Doctors initially believed Mary McIntosh, 79, had suffered a heart attack when she complained of chest pains during a GP visit.

Ground - Vomitus - Name - Colour - Liquid

She was quickly taken to hospital where she spewed out 'coffee ground vomitus' - a name given due to the colour of the liquid.

Ms McIntosh is the first documented person in England to suffer from ischmeic oesophagus - a condition so rare it has only affected only 131 people across the world in the past 50 years.

Doctors - Knowledge - Disease - Ms - McIntosh

Doctors' limited knowledge of the disease meant Ms McIntosh was given no treatment for a week.

Unclear diagnosis

Ms - McIntosh - Oldham - Greater - Manchester

Ms McIntosh, of Oldham, Greater Manchester, said: 'They had no idea because they have never come across it.
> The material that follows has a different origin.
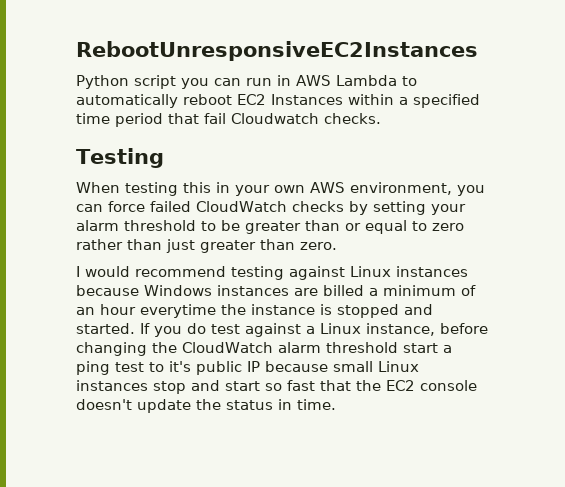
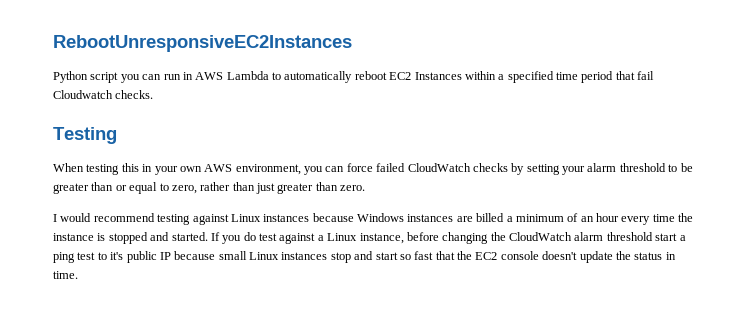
[432,223,464,231] zero -> [171,185,197,194] zero,
[140,304,216,318] everytime -> [621,214,675,225] every time

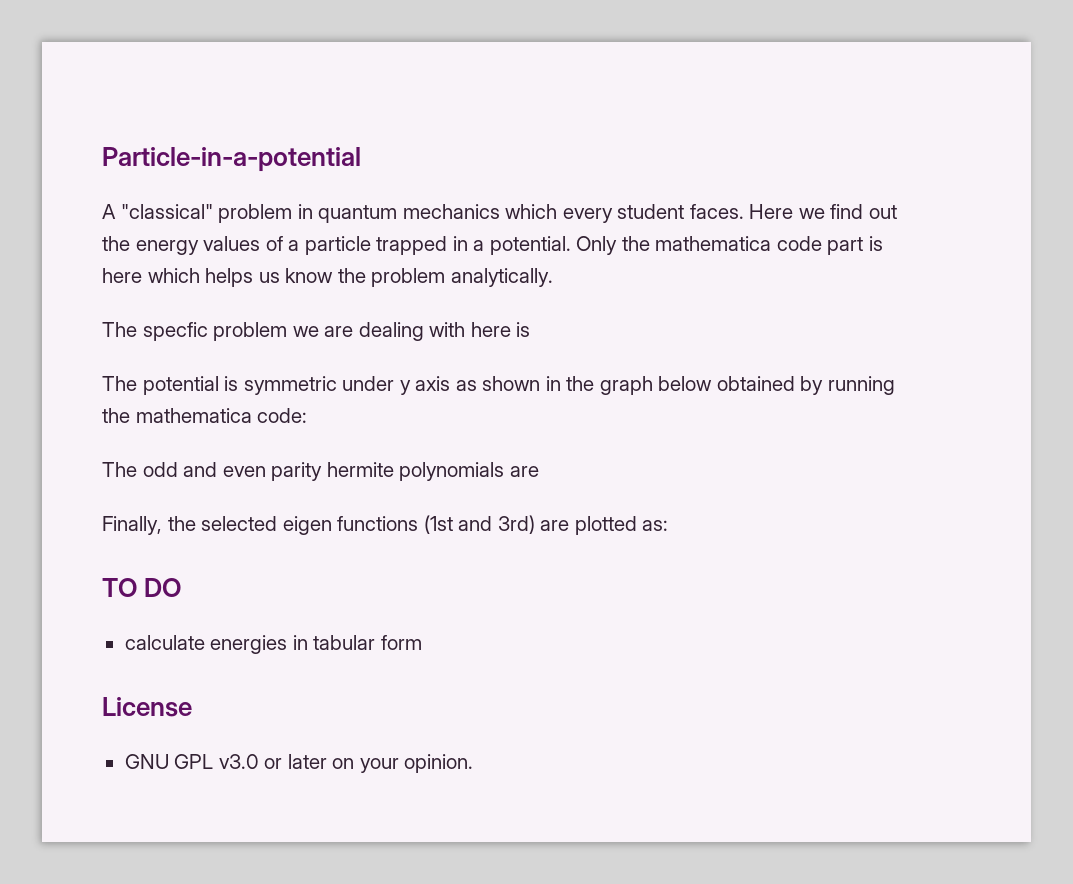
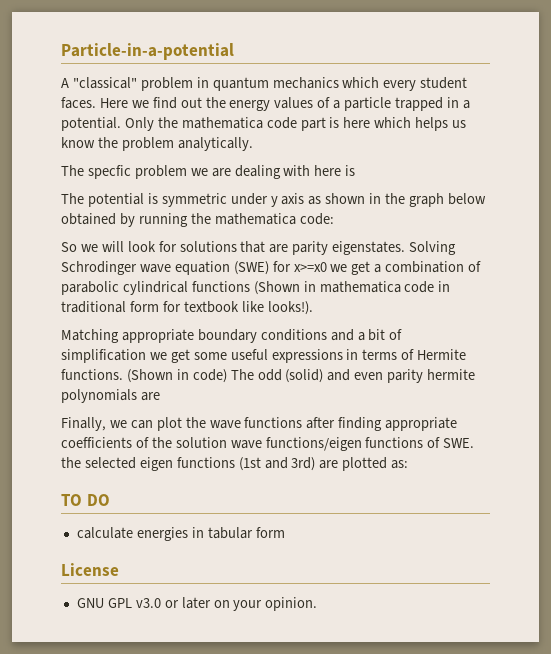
(308, 415) none -> [61,241,457,255] [61,261,482,275] [61,281,451,295] [61,301,313,315] [61,329,403,343] [61,349,467,363] [61,369,227,383] So we will look for solutions that are parity eigenstates. Solving Schrodinger wave equation (SWE) for x>=x0 we get a combination of parabolic cylindrical functions (Shown in mathematica code in traditional form for textbook like looks!). // Matching appropriate boundary conditions and a bit of simplification we get some useful expressions in terms of Hermite functions. (Shown in code)
(178, 469) none -> [285,369,324,383] (solid)
(162, 525) none -> [109,417,458,431] [61,437,475,451] we can plot the wave functions after finding appropriate coefficients of the solution wave functions/eigen functions of SWE.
'I think it is just something that happens and they don't know why, at first I just thought I was having heartburn from something I ate.

'It - Doctors - Pictures - Sick - Anything

'It was funny because the doctors kept taking pictures of my sick and going through it because they'd never seen anything like it before.'

Mistaken for a heart attack

Ms - McIntosh - Factory - Worker - Ordeal

Ms McIntosh's, a retired factory worker, ordeal began when she visited her local GP surgery for routine blood tests on May 2.

During the test, she started getting chest pains and was rushed to hospital with a suspected heart attack.

Mother-of-three - Royal - Oldham - Hospital - Examinations

The widowed mother-of-three was sent to Royal Oldham Hospital where examinations of her oesophagus revealed she had the condition.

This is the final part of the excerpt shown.